To which Judge Beddoe responded:

"That is as may be, but this isn't a court of religion, this is a secular court and it expects to be treated with respect. That isn't in breach of any religious principles I'm aware of."

McFarlane then proceeded to stand for Judge Beddoe while he was speaking and during the rest of the hearing.

==Charity==
In May 2017, Judge Beddoe was a lead walker at the London Legal Walk organised by London Legal Support Trust, which was designed to bring together leading criminal practitioners to raises funds for charities that provide life changing legal advice and representation to those in need.

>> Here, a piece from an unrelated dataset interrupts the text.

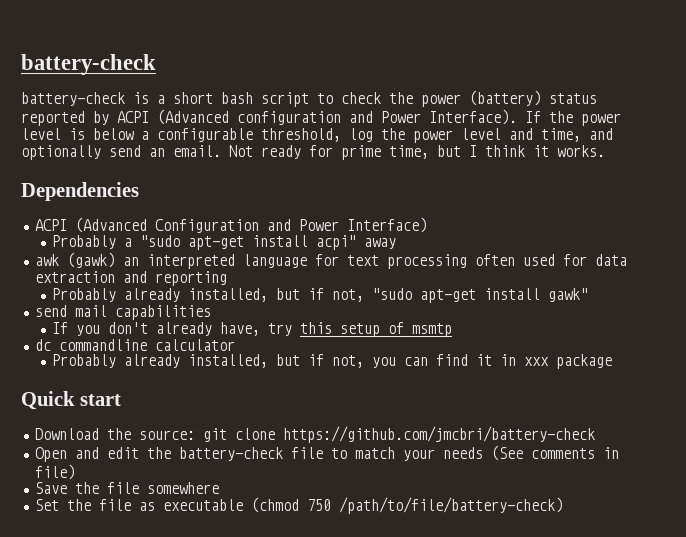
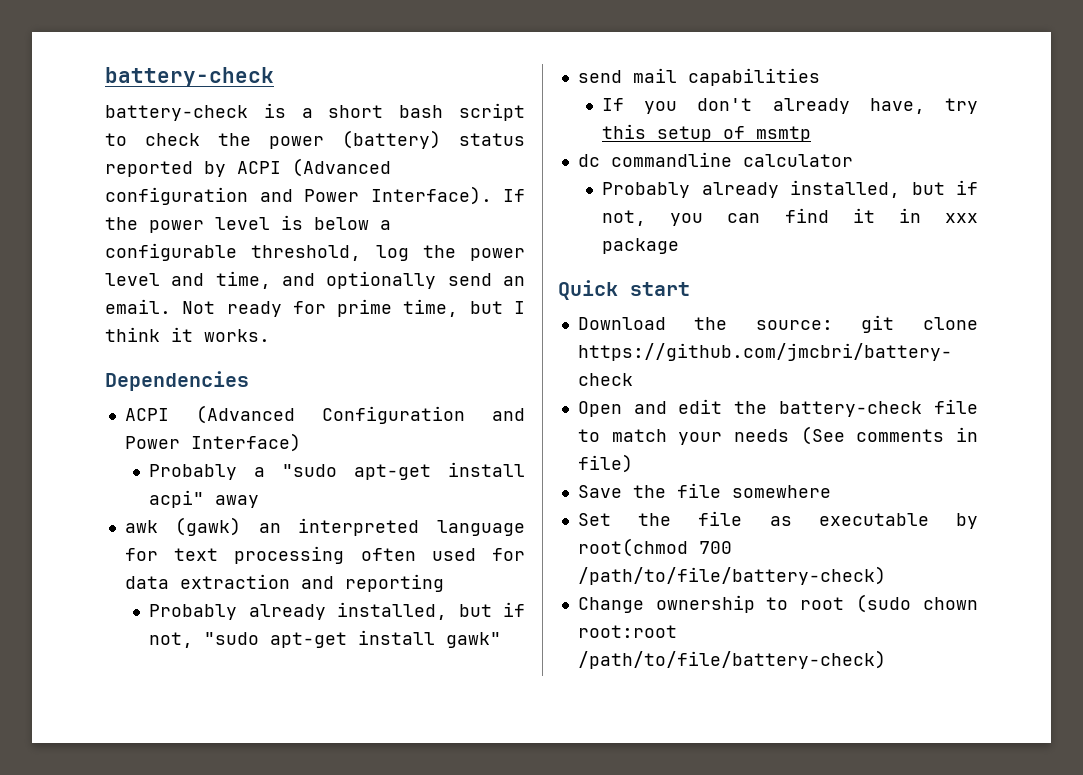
[250,497,331,513] (chmod 750 -> [956,513,978,529] [577,538,732,557] [577,566,886,585] [577,594,978,613] [577,625,677,638] by root(chmod 700 /path/to/file/battery-check) // Change ownership to root (sudo chown root:root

It was attended by leading criminal practitioners and professionals working in the criminal justice system, including Lord Thomas, the Lord Chief Justice, Nicholas Hilliard QC, Recorder of London, and Lord Igor Judge, former Lord Chief Justice of England and Wales. In June 2006, Beddoe cycled in the London to Brighton British Heart Foundation cycle rally to raise money in memory of a member of his former chambers, Paul Morgan, who died in 2005 of heart disease at the age of 50.

==Personal life==
Beddoe is married to philosopher Mary Margaret Anne McCabe. A fitness enthusiast, he cycles a lot
and is a keen golfer who served as a club captain of Old Tonbridgian Golfing Society.